- Instructions for the task
Once you have read the entries below, repeat all of them exactly.

[Stored data]
=-=-=-=-=
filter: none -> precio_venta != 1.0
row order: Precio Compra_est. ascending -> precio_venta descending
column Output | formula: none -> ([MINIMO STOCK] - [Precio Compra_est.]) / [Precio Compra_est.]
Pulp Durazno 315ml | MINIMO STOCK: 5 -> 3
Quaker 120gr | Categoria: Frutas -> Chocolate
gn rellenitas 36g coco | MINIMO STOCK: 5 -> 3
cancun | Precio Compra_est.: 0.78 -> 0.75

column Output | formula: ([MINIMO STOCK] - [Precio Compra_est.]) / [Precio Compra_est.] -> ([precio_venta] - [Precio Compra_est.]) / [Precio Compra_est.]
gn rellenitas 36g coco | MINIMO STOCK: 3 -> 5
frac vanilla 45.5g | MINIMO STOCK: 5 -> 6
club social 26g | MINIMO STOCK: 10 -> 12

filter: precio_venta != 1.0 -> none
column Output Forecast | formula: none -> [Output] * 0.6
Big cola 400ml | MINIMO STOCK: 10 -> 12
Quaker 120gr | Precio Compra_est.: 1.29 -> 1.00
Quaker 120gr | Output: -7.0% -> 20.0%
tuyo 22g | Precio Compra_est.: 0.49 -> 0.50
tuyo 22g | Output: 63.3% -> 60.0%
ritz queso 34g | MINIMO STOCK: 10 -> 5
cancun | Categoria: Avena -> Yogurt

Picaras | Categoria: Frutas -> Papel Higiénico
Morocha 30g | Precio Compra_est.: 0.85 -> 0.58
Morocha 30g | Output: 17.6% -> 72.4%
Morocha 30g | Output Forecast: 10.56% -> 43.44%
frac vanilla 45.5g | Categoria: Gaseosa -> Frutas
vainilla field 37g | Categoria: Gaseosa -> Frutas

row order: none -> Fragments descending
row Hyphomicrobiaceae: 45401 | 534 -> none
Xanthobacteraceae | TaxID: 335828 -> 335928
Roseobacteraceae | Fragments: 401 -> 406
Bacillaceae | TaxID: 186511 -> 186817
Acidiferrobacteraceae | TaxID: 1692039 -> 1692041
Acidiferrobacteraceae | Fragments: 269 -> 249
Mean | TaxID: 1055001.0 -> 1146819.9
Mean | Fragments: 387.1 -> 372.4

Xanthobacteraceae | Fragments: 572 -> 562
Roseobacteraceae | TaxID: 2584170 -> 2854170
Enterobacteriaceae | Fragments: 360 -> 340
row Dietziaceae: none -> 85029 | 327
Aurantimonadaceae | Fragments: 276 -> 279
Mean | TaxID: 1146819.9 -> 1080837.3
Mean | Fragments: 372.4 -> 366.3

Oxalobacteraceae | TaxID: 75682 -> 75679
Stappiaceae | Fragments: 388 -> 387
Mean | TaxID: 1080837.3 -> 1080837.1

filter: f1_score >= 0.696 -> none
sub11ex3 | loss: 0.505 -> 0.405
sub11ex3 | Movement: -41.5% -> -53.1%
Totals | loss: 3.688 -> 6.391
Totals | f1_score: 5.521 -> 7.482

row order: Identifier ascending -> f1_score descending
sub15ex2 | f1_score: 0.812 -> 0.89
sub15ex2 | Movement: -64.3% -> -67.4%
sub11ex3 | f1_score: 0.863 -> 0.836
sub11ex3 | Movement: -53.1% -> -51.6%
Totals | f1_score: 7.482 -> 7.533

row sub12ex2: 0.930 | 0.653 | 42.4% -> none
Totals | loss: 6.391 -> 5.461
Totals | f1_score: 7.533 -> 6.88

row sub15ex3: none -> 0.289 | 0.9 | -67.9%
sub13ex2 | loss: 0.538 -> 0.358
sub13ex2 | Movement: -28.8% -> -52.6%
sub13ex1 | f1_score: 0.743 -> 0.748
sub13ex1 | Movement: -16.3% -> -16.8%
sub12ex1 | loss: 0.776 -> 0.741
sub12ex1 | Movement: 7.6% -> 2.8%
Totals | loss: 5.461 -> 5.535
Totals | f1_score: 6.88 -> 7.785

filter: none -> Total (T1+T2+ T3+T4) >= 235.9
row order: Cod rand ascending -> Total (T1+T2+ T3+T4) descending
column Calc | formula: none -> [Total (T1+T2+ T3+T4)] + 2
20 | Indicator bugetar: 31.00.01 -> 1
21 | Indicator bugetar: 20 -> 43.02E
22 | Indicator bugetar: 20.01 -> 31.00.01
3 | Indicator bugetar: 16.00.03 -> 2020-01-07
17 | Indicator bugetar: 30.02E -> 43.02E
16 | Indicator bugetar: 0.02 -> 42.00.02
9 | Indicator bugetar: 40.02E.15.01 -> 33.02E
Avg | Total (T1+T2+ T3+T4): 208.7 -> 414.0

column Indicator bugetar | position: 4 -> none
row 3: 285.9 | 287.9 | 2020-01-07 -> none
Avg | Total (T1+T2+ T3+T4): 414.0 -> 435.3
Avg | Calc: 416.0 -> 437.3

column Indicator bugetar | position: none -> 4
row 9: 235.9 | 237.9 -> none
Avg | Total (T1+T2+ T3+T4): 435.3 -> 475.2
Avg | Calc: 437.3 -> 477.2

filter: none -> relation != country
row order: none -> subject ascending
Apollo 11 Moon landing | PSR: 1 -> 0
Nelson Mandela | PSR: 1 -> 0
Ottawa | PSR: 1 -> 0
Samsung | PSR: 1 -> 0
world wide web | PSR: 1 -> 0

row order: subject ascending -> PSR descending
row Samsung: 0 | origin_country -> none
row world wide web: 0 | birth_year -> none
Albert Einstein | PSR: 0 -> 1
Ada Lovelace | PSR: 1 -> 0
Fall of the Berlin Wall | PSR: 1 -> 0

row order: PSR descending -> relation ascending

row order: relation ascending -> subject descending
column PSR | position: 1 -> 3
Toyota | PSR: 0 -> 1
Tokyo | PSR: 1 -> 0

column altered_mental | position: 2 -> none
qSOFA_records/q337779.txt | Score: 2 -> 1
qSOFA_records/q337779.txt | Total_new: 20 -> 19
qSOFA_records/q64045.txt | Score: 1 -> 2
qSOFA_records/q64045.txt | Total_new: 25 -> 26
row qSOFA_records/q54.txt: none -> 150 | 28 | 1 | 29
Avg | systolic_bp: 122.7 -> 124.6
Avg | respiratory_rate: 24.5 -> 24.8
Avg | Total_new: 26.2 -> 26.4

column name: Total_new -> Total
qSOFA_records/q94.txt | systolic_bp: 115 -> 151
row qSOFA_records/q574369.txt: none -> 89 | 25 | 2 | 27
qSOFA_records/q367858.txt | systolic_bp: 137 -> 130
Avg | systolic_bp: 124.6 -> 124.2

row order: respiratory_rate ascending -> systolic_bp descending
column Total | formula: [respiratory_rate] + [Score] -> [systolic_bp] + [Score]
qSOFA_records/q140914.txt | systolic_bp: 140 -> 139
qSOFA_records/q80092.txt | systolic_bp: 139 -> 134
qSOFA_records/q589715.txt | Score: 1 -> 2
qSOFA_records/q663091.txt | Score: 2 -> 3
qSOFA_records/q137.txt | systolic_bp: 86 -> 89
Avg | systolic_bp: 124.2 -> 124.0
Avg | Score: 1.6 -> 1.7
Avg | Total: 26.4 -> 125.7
=-=-=-=-=
- Task result
filter: none -> precio_venta != 1.0
row order: Precio Compra_est. ascending -> precio_venta descending
column Output | formula: none -> ([MINIMO STOCK] - [Precio Compra_est.]) / [Precio Compra_est.]
Pulp Durazno 315ml | MINIMO STOCK: 5 -> 3
Quaker 120gr | Categoria: Frutas -> Chocolate
gn rellenitas 36g coco | MINIMO STOCK: 5 -> 3
cancun | Precio Compra_est.: 0.78 -> 0.75

column Output | formula: ([MINIMO STOCK] - [Precio Compra_est.]) / [Precio Compra_est.] -> ([precio_venta] - [Precio Compra_est.]) / [Precio Compra_est.]
gn rellenitas 36g coco | MINIMO STOCK: 3 -> 5
frac vanilla 45.5g | MINIMO STOCK: 5 -> 6
club social 26g | MINIMO STOCK: 10 -> 12

filter: precio_venta != 1.0 -> none
column Output Forecast | formula: none -> [Output] * 0.6
Big cola 400ml | MINIMO STOCK: 10 -> 12
Quaker 120gr | Precio Compra_est.: 1.29 -> 1.00
Quaker 120gr | Output: -7.0% -> 20.0%
tuyo 22g | Precio Compra_est.: 0.49 -> 0.50
tuyo 22g | Output: 63.3% -> 60.0%
ritz queso 34g | MINIMO STOCK: 10 -> 5
cancun | Categoria: Avena -> Yogurt

Picaras | Categoria: Frutas -> Papel Higiénico
Morocha 30g | Precio Compra_est.: 0.85 -> 0.58
Morocha 30g | Output: 17.6% -> 72.4%
Morocha 30g | Output Forecast: 10.56% -> 43.44%
frac vanilla 45.5g | Categoria: Gaseosa -> Frutas
vainilla field 37g | Categoria: Gaseosa -> Frutas

row order: none -> Fragments descending
row Hyphomicrobiaceae: 45401 | 534 -> none
Xanthobacteraceae | TaxID: 335828 -> 335928
Roseobacteraceae | Fragments: 401 -> 406
Bacillaceae | TaxID: 186511 -> 186817
Acidiferrobacteraceae | TaxID: 1692039 -> 1692041
Acidiferrobacteraceae | Fragments: 269 -> 249
Mean | TaxID: 1055001.0 -> 1146819.9
Mean | Fragments: 387.1 -> 372.4

Xanthobacteraceae | Fragments: 572 -> 562
Roseobacteraceae | TaxID: 2584170 -> 2854170
Enterobacteriaceae | Fragments: 360 -> 340
row Dietziaceae: none -> 85029 | 327
Aurantimonadaceae | Fragments: 276 -> 279
Mean | TaxID: 1146819.9 -> 1080837.3
Mean | Fragments: 372.4 -> 366.3

Oxalobacteraceae | TaxID: 75682 -> 75679
Stappiaceae | Fragments: 388 -> 387
Mean | TaxID: 1080837.3 -> 1080837.1

filter: f1_score >= 0.696 -> none
sub11ex3 | loss: 0.505 -> 0.405
sub11ex3 | Movement: -41.5% -> -53.1%
Totals | loss: 3.688 -> 6.391
Totals | f1_score: 5.521 -> 7.482

row order: Identifier ascending -> f1_score descending
sub15ex2 | f1_score: 0.812 -> 0.89
sub15ex2 | Movement: -64.3% -> -67.4%
sub11ex3 | f1_score: 0.863 -> 0.836
sub11ex3 | Movement: -53.1% -> -51.6%
Totals | f1_score: 7.482 -> 7.533

row sub12ex2: 0.930 | 0.653 | 42.4% -> none
Totals | loss: 6.391 -> 5.461
Totals | f1_score: 7.533 -> 6.88

row sub15ex3: none -> 0.289 | 0.9 | -67.9%
sub13ex2 | loss: 0.538 -> 0.358
sub13ex2 | Movement: -28.8% -> -52.6%
sub13ex1 | f1_score: 0.743 -> 0.748
sub13ex1 | Movement: -16.3% -> -16.8%
sub12ex1 | loss: 0.776 -> 0.741
sub12ex1 | Movement: 7.6% -> 2.8%
Totals | loss: 5.461 -> 5.535
Totals | f1_score: 6.88 -> 7.785

filter: none -> Total (T1+T2+ T3+T4) >= 235.9
row order: Cod rand ascending -> Total (T1+T2+ T3+T4) descending
column Calc | formula: none -> [Total (T1+T2+ T3+T4)] + 2
20 | Indicator bugetar: 31.00.01 -> 1
21 | Indicator bugetar: 20 -> 43.02E
22 | Indicator bugetar: 20.01 -> 31.00.01
3 | Indicator bugetar: 16.00.03 -> 2020-01-07
17 | Indicator bugetar: 30.02E -> 43.02E
16 | Indicator bugetar: 0.02 -> 42.00.02
9 | Indicator bugetar: 40.02E.15.01 -> 33.02E
Avg | Total (T1+T2+ T3+T4): 208.7 -> 414.0

column Indicator bugetar | position: 4 -> none
row 3: 285.9 | 287.9 | 2020-01-07 -> none
Avg | Total (T1+T2+ T3+T4): 414.0 -> 435.3
Avg | Calc: 416.0 -> 437.3

column Indicator bugetar | position: none -> 4
row 9: 235.9 | 237.9 -> none
Avg | Total (T1+T2+ T3+T4): 435.3 -> 475.2
Avg | Calc: 437.3 -> 477.2

filter: none -> relation != country
row order: none -> subject ascending
Apollo 11 Moon landing | PSR: 1 -> 0
Nelson Mandela | PSR: 1 -> 0
Ottawa | PSR: 1 -> 0
Samsung | PSR: 1 -> 0
world wide web | PSR: 1 -> 0

row order: subject ascending -> PSR descending
row Samsung: 0 | origin_country -> none
row world wide web: 0 | birth_year -> none
Albert Einstein | PSR: 0 -> 1
Ada Lovelace | PSR: 1 -> 0
Fall of the Berlin Wall | PSR: 1 -> 0

row order: PSR descending -> relation ascending

row order: relation ascending -> subject descending
column PSR | position: 1 -> 3
Toyota | PSR: 0 -> 1
Tokyo | PSR: 1 -> 0

column altered_mental | position: 2 -> none
qSOFA_records/q337779.txt | Score: 2 -> 1
qSOFA_records/q337779.txt | Total_new: 20 -> 19
qSOFA_records/q64045.txt | Score: 1 -> 2
qSOFA_records/q64045.txt | Total_new: 25 -> 26
row qSOFA_records/q54.txt: none -> 150 | 28 | 1 | 29
Avg | systolic_bp: 122.7 -> 124.6
Avg | respiratory_rate: 24.5 -> 24.8
Avg | Total_new: 26.2 -> 26.4

column name: Total_new -> Total
qSOFA_records/q94.txt | systolic_bp: 115 -> 151
row qSOFA_records/q574369.txt: none -> 89 | 25 | 2 | 27
qSOFA_records/q367858.txt | systolic_bp: 137 -> 130
Avg | systolic_bp: 124.6 -> 124.2

row order: respiratory_rate ascending -> systolic_bp descending
column Total | formula: [respiratory_rate] + [Score] -> [systolic_bp] + [Score]
qSOFA_records/q140914.txt | systolic_bp: 140 -> 139
qSOFA_records/q80092.txt | systolic_bp: 139 -> 134
qSOFA_records/q589715.txt | Score: 1 -> 2
qSOFA_records/q663091.txt | Score: 2 -> 3
qSOFA_records/q137.txt | systolic_bp: 86 -> 89
Avg | systolic_bp: 124.2 -> 124.0
Avg | Score: 1.6 -> 1.7
Avg | Total: 26.4 -> 125.7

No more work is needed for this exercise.